When you think of your ultimate hummus experience what do you think of? I always think of a pita with creamy, lemony hummus, doused in garlic tahini sauce, brightened with fresh parsley and cucumber, and stuffed generously with either roasted potatoes or cauliflower (I always prefer the roasted vegetable filling to falafel). It’s probably no surprise that I just described this dish, except there is a lot more hummus going on here, which is a proportion I very much enjoy. Of course, because there isn’t as much bulk with the bread, I decided to also add a soft boiled egg on top to make it into a meal. It ended up being so filling and fun to eat. You could smash everything together into a piece of pita or eat the elements separately. It’s fresh, filling but light, and totally customizable if you have something else that you love in your pita. In retrospect, I think that some sliced pickles would be very, very enjoyable on this plate.
I make hummus every now and then but I have always used canned chickpeas. Obviously, it’s so much easier and more convenient to open a can. Dried chickpeas require time, foresight and planning (But very little work, to be fair). I had to decide that I was going to make this dish a whole 24 hours in advance! I realize some people do this all the time. In fact, I hear some people plan their meals for an entire week in advance, so if you’re one of those people, give the dried chickpeas a try. I must acknowledge that this was probably the creamiest hummus I have ever made but if you’re not interested in taking the extra step to soak your chickpeas or you want to make this right now, feel free to use canned chickpeas and garnish it with all of the toppings. It’s an amazing meal.
Hummus and Tahini recipe adapted from I Will Not Eat Oysters
This can easily be made vegan by leaving off the egg.
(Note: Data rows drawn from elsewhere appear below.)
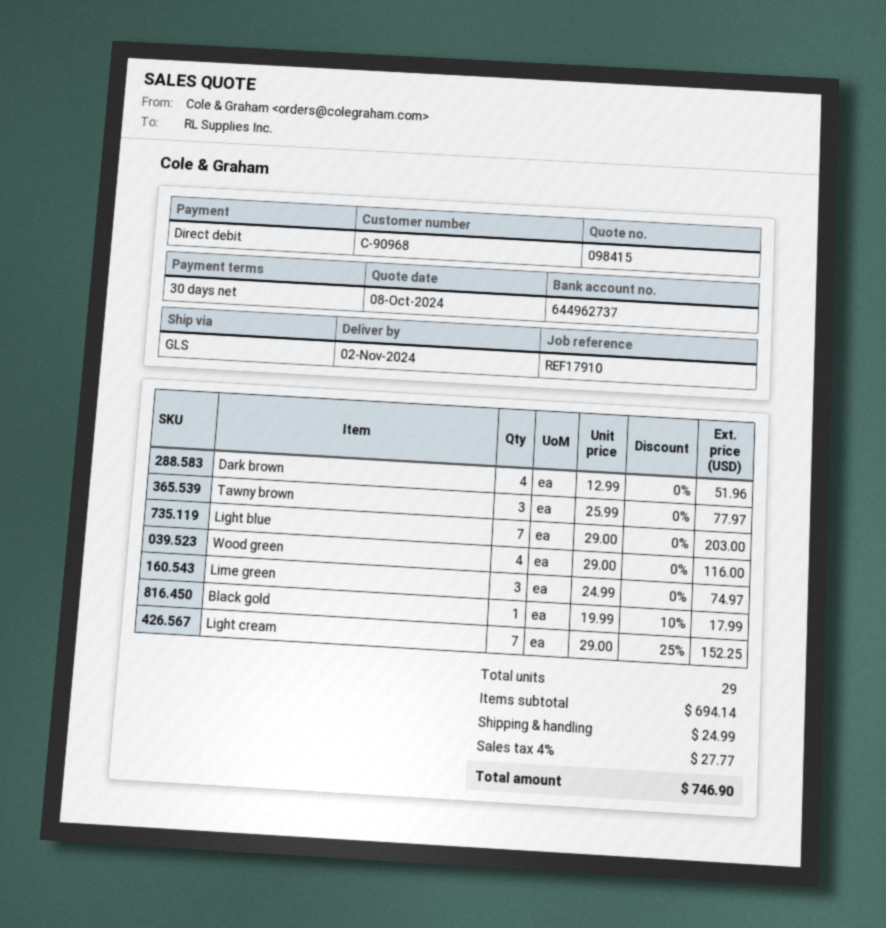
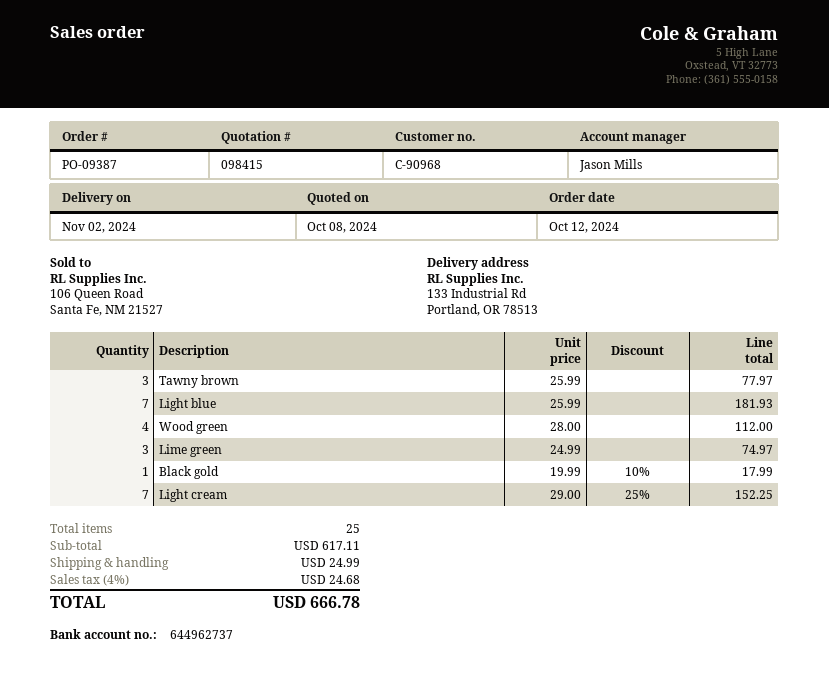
Dark brown: 4 x 12.99 = 51.96 -> none
Light blue: 7 x 29.00 = 203.00 -> 7 x 25.99 = 181.93
Wood green: 4 x 29.00 = 116.00 -> 4 x 28.00 = 112.00
total quantity: 29 -> 25
subtotal: 694.14 -> 617.11
tax: 4% = 27.77 -> 4% = 24.68
total: 746.90 -> 666.78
Soak dried chickpeas in 6 cups of water, overnight.
In a large pot bring soaked chickpeas in 12 cups of water and baking soda to a boil.
During the first couple minutes of boiling, skim off the white foam that floats to the top of the pot.
Simmer chickpeas for about 40 minutes, until completely soft.
Let the chickpeas cool to room temperature and drain well, reserving 1/2 cup of cooking water.
In a food processor, blend chickpeas until it's a smooth paste.
Add tahini, lemon juice, garlic, and salt blending until smooth. If the hummus is too thick, add a bit of the chickpea cooking water.
Taste and adjust with any extra lemon or salt.
In a small bowl, whisk together all of the ingredients. Taste and adjust with any extra lemon or salt.
Fill a medium pan up with 1/2 inch of water.
Bring water to a boil and put cauliflower in pan. Cover pan and let cauliflower steam, until tender (about 5 minutes).
Drain the water out of the pan, keep over high heat, add a splash of oil, ground cumin and chilli flakes, salt and pepper and let the cauliflower florets blacken in the pan.
Put 1/2 cup quinoa and 1 cup water in a small pot. Bring to a simmer and cook, covered for 20 minutes, until all the water is absorbed.
Mix all ingredients together in a bowl. Taste and adjust lemon, salt and pepper to taste.
Soft boil as many eggs as you need (1 per serving).
Place egg in boiling water and cook for 6-7 minutes.
Peel and season with salt and pepper.
Smear hummus generously onto plate.
Drizzle tahini generously over hummus.
Top with cauliflower, parsley salad and egg. Sprinkle with sumac. Serve with warm pita.